Asking Someone Else
A different viewpoint
As we get (a little) older we find pleasure walking down Memory Lane, remembering how things used to be. But occasionally we can’t remember something or we realize that some pieces we never understood. It’s useful and it can be fun to fill in the blanks by asking someone else.
You could call it an interview, or just an opportunity to get together to chat about ‘the old days’. Either way, prepare for it carefully – first with questions that cover the topics you‘d like clarified and then by finding a way to ask your questions in a gentle, non-threatening way. Old photographs relating to your interviewee can be great conversation starters.
Start your questions in a relaxed environment. Maybe offer refreshment, take a few minutes to chat, lead into talking about ‘back when’ and then get to the questions, starting with easy ones, that should elicit positive ideas and memories for your interviewee. And, if they come up with something you disagree with, hold back the displeasure, at least for a while – you can discuss it more deeply later.
You never know when someone is going to feel irritated or even threatened by a question that seems innocent enough to you. Once people feel threatened or uncomfortable about one topic they will often clam up about anything you ask. Feel your way along and don’t bulldoze ahead.
I’ve found it important to maintain a relaxed atmosphere, rather than firing off question after question. Follow up an answer by asking for more information or for something related to the topic – it shows you are interested in what they are saying rather than focussed on simply gathering more information.
Begin with easy factual questions - for example “How old were you when…?” “What was your mother’s maiden name?” You can go deeper from there. “Do you remember the time when….” Follow up with questions that can reveal events that followed, for example “Who was present?” “Who brought up the matter of….?” “Why do you think … reacted that way?”
It's quite possible that your interviewee will present a different version of an event than yours. Don’t argue with it; ask questions that might lead to greater understanding. Perhaps you can come to an agreement that reconciles both points of view. If not, when you write it up later you can present both versions and allow the reader to reach their own conclusions.
You might have more than one purpose for one interview. You could simply be looking for more information. “Did your brother come with us on that trip to Paris?” Or you might be looking to clarify, “Was that in 1990 or 1993?” Or you could be hoping to add background – “Do you know why we went to Paris when we’d always had our holidays in Wales?”
You might find more detail than you expected.
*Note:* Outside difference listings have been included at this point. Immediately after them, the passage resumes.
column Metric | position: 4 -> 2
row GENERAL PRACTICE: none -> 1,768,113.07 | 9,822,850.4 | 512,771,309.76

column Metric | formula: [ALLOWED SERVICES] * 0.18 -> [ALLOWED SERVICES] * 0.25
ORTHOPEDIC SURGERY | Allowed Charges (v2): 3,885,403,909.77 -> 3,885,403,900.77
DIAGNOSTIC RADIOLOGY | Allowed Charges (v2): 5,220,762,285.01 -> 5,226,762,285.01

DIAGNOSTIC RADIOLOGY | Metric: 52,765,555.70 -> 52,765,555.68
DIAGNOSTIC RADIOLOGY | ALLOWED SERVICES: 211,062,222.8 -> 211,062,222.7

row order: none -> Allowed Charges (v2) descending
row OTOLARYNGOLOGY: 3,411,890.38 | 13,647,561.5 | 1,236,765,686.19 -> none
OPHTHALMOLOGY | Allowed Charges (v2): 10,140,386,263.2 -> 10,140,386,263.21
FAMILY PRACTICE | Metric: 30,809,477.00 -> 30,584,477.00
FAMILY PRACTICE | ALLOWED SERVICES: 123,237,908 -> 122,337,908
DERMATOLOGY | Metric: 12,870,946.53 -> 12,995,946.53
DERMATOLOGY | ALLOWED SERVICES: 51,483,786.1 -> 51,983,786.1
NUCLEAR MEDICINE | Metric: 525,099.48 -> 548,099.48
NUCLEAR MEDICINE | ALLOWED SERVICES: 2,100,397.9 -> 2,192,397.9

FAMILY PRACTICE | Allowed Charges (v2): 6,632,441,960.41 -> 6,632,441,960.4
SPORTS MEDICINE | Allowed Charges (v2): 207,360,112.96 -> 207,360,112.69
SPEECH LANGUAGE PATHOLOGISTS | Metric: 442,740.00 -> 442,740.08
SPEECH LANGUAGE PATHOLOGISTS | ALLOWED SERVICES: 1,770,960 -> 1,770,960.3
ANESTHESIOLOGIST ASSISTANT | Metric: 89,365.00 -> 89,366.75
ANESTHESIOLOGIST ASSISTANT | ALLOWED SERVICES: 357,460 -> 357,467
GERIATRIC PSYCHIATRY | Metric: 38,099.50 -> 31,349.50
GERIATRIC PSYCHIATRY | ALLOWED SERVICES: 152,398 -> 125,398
A relaxed interviewee can add all sorts of unexpected information “Did you know we didn’t stay in Paris? We stayed in a little village just south because your dad was too cheap to afford a hotel room in the city.”
Did I mention that some of the information might not be welcome?
Don’t argue the point, even if you disagree. Keep to your agenda of questions and consider the point at a later time. You might omit that sentence altogether. Or, after some thought, you might agree – partially. You knew your dad was frugal; after all, he was one of a family of ten kids born into a tenement. So, you write about your father’s background and his carefulness with money. You can think of a few examples of his frugality, including the Paris trip. But you show it, not as being cheap, but as a virtue – how in the end he could afford to send his kids to university.
A comfortable interviewee can add all sorts of detail that will add life to your writing. No matter that you think you’ve already added plenty of detail, there’s always more to bring the stories to life. Sometimes you’ll find her perspective on events is very different from yours. Are you comfortable discussing that? Should you change your version? These are decisions you’ll need to make.
Your interviewee, when they are comfortable, is likely to ask her own questions, based on her own memories: “
Do you remember -Our grandma’s horrible little dog?
-The neighbour who washed her exterior windows every week?
-That kid up the street, Robert, was it, who got polio and was in hospital for a year?”
These open new doors to your own memories – aspects you may have forgotten, but you now can think of more stories about the dog, the neighbour, and watching Robert struggle to get back to a normal life. Your story can become much richer.
You might think that the interview ends when you run out of questions. My experience is that it ends when your interviewee’s supply of memories starts to run down and you can bring the person back to the present. As you end your time together, ask if you might contact them if you have further questions.
And thank them – they have shared a gift with you.
PROMPT
Take a deep breath and get over your reluctance to interview a family member and ask questions that you think might be intrusive. Start with someone you know and like. Just get together and ask a few questions. You can call it an interview later.